Old Library
   Photo: Old Library

For several centuries, this is considered to be the hallmark of Berlin boulevard called Unter den Linden. It is a place where concentrated monuments, impressive for its size and magnificent views. One of them is the Old Library, which houses more than seven million books.

The building is made in the Baroque style, it was built in the period from 1775 to 1780. His project was designed by architect Joseph Emanuel Fischer von Erlach from Austria and Georg Christian Unger of Prussia. The old library is the order of Frederick the Great, who sought to make available to bourgeois literature, was long considered a privilege of nobility, government officials and ministers. The portal of the building to this day you can see the Latin inscription meaning "food for the soul."

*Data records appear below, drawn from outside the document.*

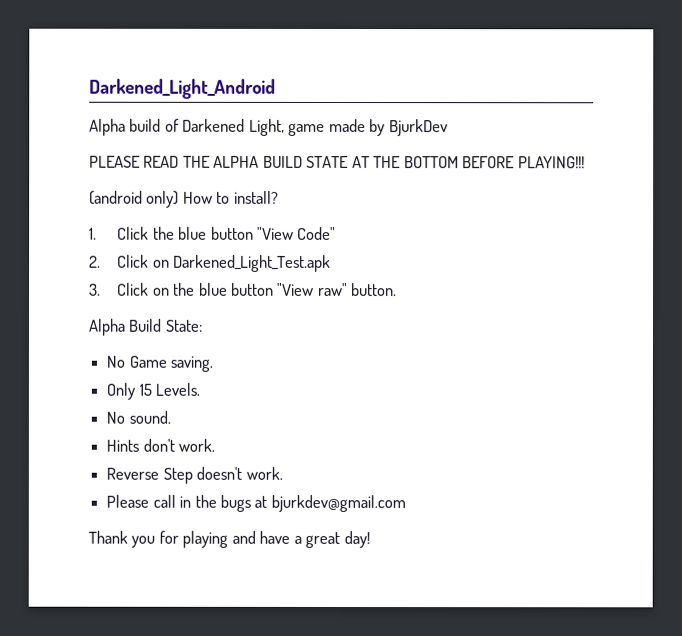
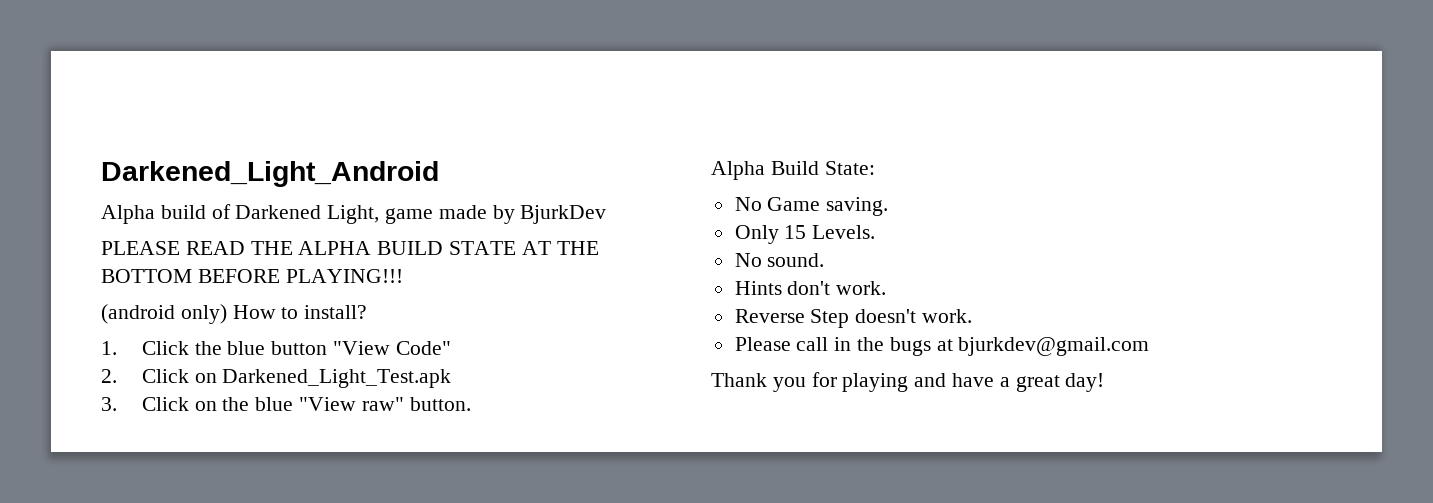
- 3. Click on the blue button "View raw" button.
+ 3. Click on the blue "View raw" button.

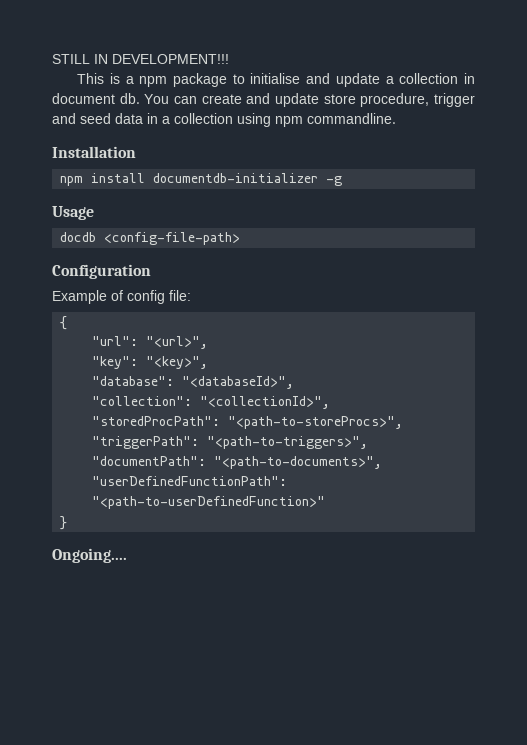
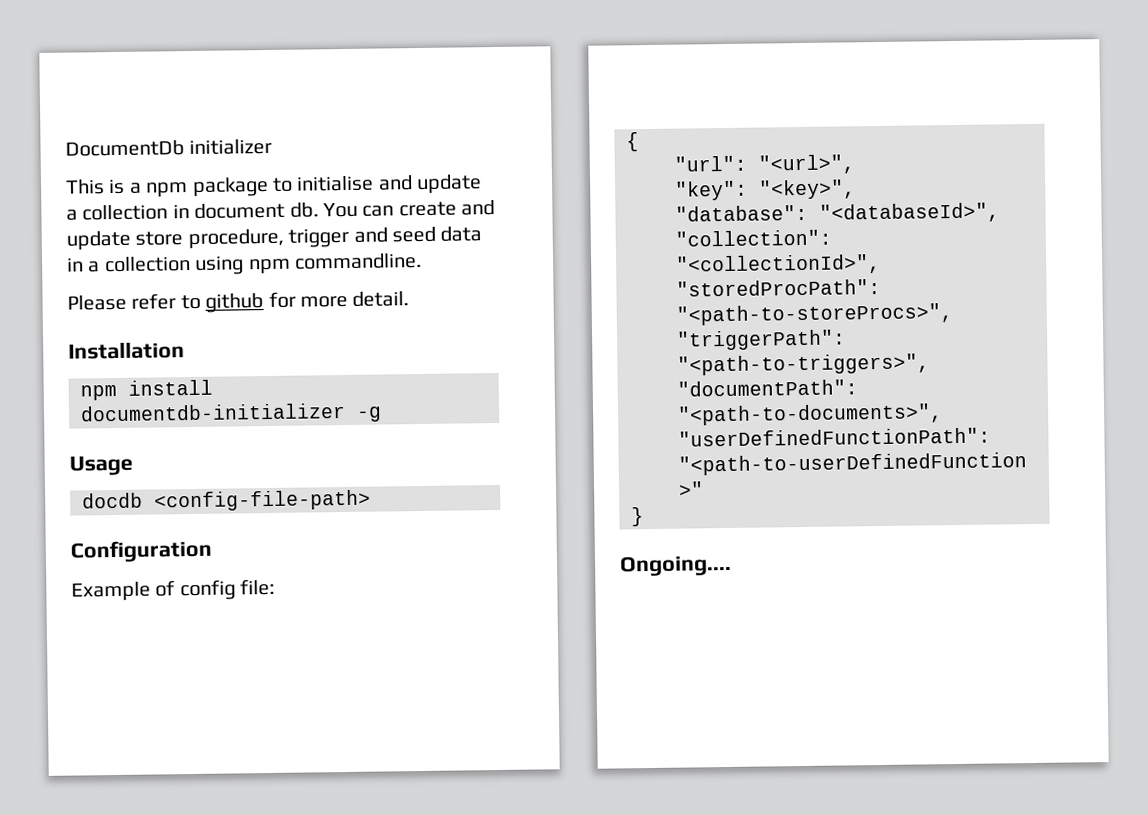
- STILL IN DEVELOPMENT!!!
+ DocumentDb initializer
+ Please refer to github for more detail.

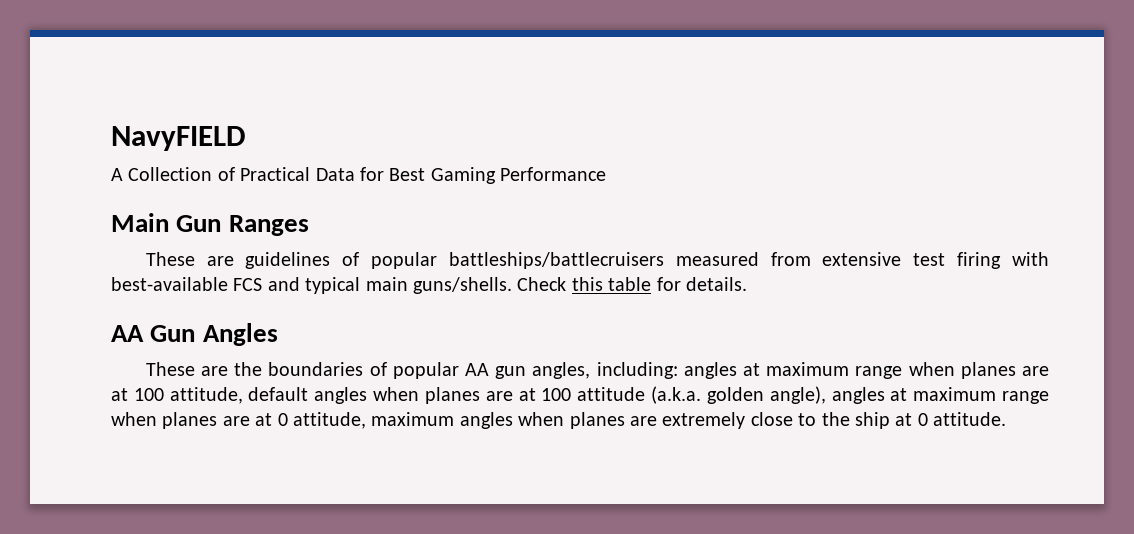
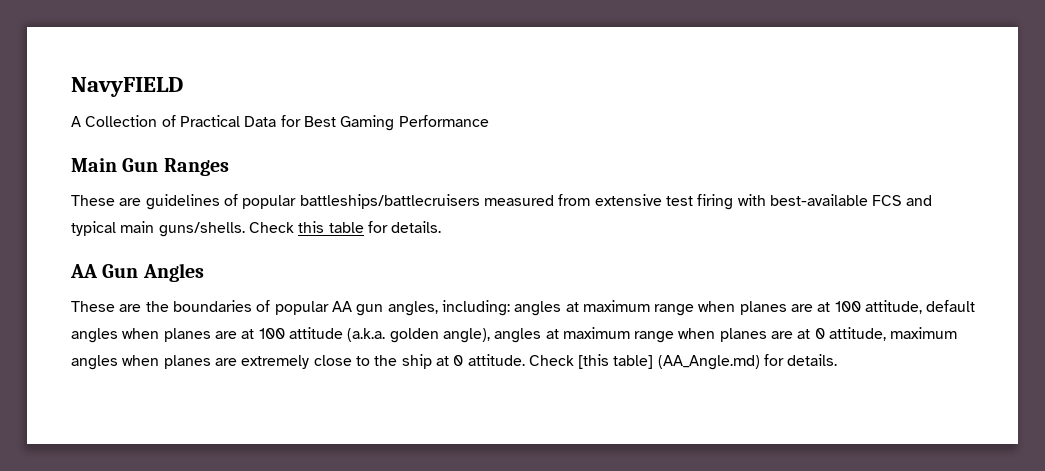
+ Check [this table] (AA_Angle.md) for details.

In 1784, the Old Library was kept around 150 thousand volumes and manuscripts of many prominent figures of the Enlightenment, including Kant, Voltaire, Diderot, Rousseau and Leibniz.

The appearance of the building of the library is very similar to St. Michael's body Hofburg, the winter residence housed the monarchs of the Austrian Hapsburg dynasty. This is due to the fact that Frederick had ordered all her copy when creating the project Old Library. But given the fact that the construction of the residence was delayed, its copy was presented to the public nearly 110 years earlier than the original.

In 1914 there was published the Law Faculty of the famous German Humboldt University. During the war, the building suffered much, but it could fully recover, so now everyone can enjoy the magnificent view of the library as well as exhibitions held inside it, which tells of King Friedrich and his life, as well as provides various documents of the past.